Diyânet İşleri Başkanlığından pay ve kontenjan almak isteyenler Alevî sapıklardır." diyor.
Kendilerine Alevî , Alevî-Bektâşî diyen Kardeşlerimizin fikir önderler'inin düşünce ve iddialarını kısaca yukarıda özetledik...
Aynı zamanda hukukçu-İlâhiyatçı, öğretim üyesi de olan, Diyânet İşleri Başkanı Prf. Dr. Ali Bardakoğlu, Alevîlik hakkında:
"Alevî'ler, Müslüman kardeşlerimizdir. Alevî'lik İslâm Kültür tarihinin içinde mevcut olan ve benzerleri de bulunan bir tarîkat veya kültürel eğilimdir. Alevî'lik İslâm içinde kalan, kültürel öğelerin daha belirgin olduğu alt bir yorum ve anlayıştır. Aleviliği mezhep saymak, tarihten akıp gelen bilimsel ölçütleri kullanırsak, zordur. Şîa mezheptir ama Alevî'lik daha çok bizim Anadolu Coğrafya'sına ait bir kültürel eğilimdir. Ancak önemle belirteyim, lâik ve demokratik yapı içinde insanları vatandaşlık esasına göre ele almalı. Tarîkat ve mezheplerine göre ayrıştırmaktan mutlaka kaçınmalıyız. Diyânet'in bir kamu kurumu olarak Alevî Kardeşlerimizi de kuşatan bir din anlatımı yapması gerekir. Zâten öyle de yapıyoruz"...

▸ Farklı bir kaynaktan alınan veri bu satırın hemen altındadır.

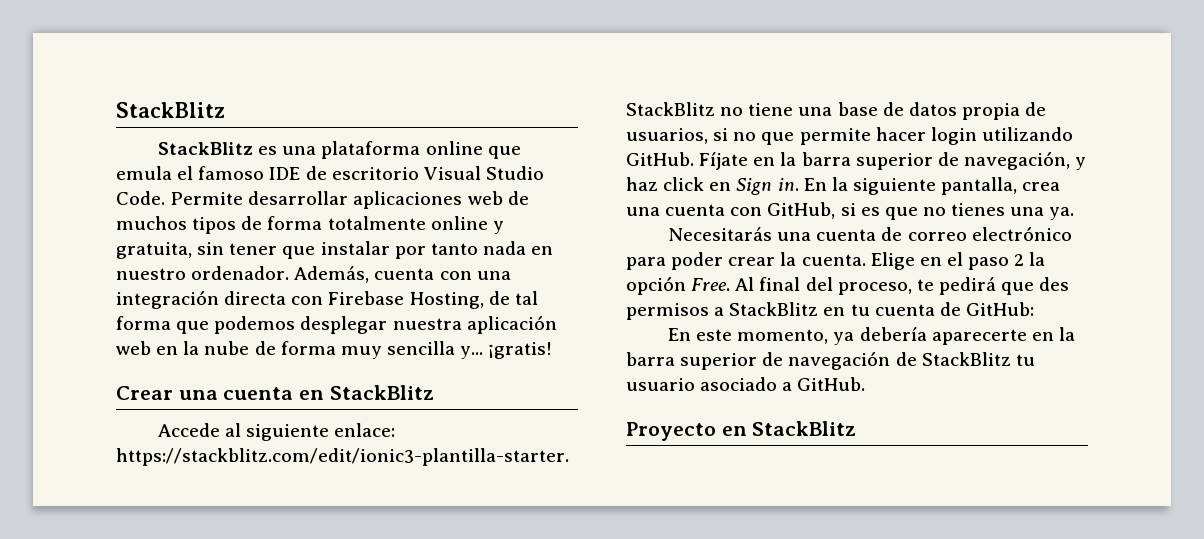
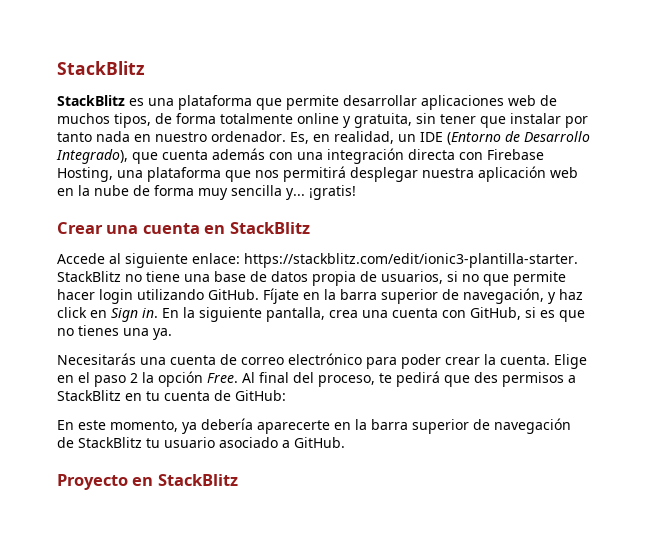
[425,141,521,159] [116,166,544,180] [116,191,244,205] online que emula el famoso IDE de escritorio Visual Studio Code. Permite -> [256,95,339,110] que permite
[192,217,237,234] tipos -> [114,113,151,128] tipos,
[294,266,435,283] Además, cuenta -> [290,131,590,145] [56,148,265,164] Es, en realidad, un IDE (Entorno de Desarrollo Integrado), que cuenta además
[488,291,538,305] [116,316,296,334] de tal forma que podemos -> [117,166,346,182] una plataforma que nos permitirá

İlköğretim ve Orta dereceli okullarda okutulan "Din Kültürü ve Ahlâk Bilgisi Ders Kitaplarına Alevî'liğin de dahil edilmesi münâkaşaları esnasında Milli Eğitim Bakanı, Hüseyin Çelik; Alevî'liği İslâm'ın dışında kabul etmenin daha büyük sıkıntılara sebebiyet vereceğini ifade ederek şöyle diyor, "Hazret-i Muhammed bizim de peygamber'imizdir," diyen Alevî'ler ki çoğu böyledir-dinî pratikleri olmasa da kendilerinin İslâm dışında görülmelerini hakaret olarak alırlar."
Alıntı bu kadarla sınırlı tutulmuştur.